Your assignment>
After locating "development container that" in the listing below, copy that line and each one after it exactly, ending with the line that has "you run MariaDB?".

====== Extracted material ======

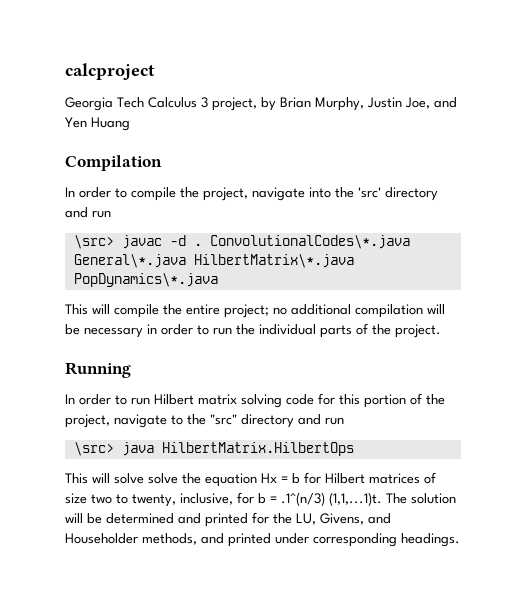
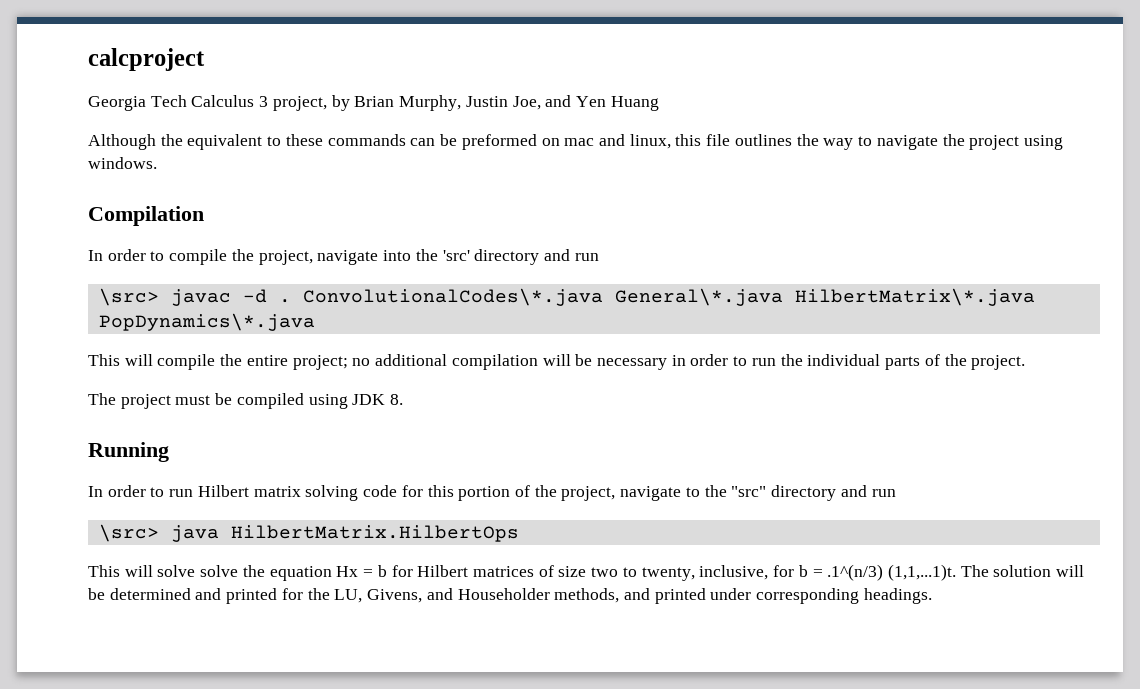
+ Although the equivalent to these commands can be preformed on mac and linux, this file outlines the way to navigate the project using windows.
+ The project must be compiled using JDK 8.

======
====== Extracted material ======

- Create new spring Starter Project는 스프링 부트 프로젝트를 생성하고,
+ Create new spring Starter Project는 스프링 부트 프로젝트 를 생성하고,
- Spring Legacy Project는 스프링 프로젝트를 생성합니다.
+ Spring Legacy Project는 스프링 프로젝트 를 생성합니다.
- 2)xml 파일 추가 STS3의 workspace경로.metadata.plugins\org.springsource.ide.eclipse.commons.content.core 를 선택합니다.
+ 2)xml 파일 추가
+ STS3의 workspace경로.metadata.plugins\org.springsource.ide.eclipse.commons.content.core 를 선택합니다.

======
====== Extracted material ======

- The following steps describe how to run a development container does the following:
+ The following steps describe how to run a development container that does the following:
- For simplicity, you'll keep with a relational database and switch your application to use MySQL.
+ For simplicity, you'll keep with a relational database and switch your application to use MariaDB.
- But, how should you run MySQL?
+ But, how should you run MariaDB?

======

Exercise output>
+ The following steps describe how to run a development container that does the following:
- For simplicity, you'll keep with a relational database and switch your application to use MySQL.
+ For simplicity, you'll keep with a relational database and switch your application to use MariaDB.
- But, how should you run MySQL?
+ But, how should you run MariaDB?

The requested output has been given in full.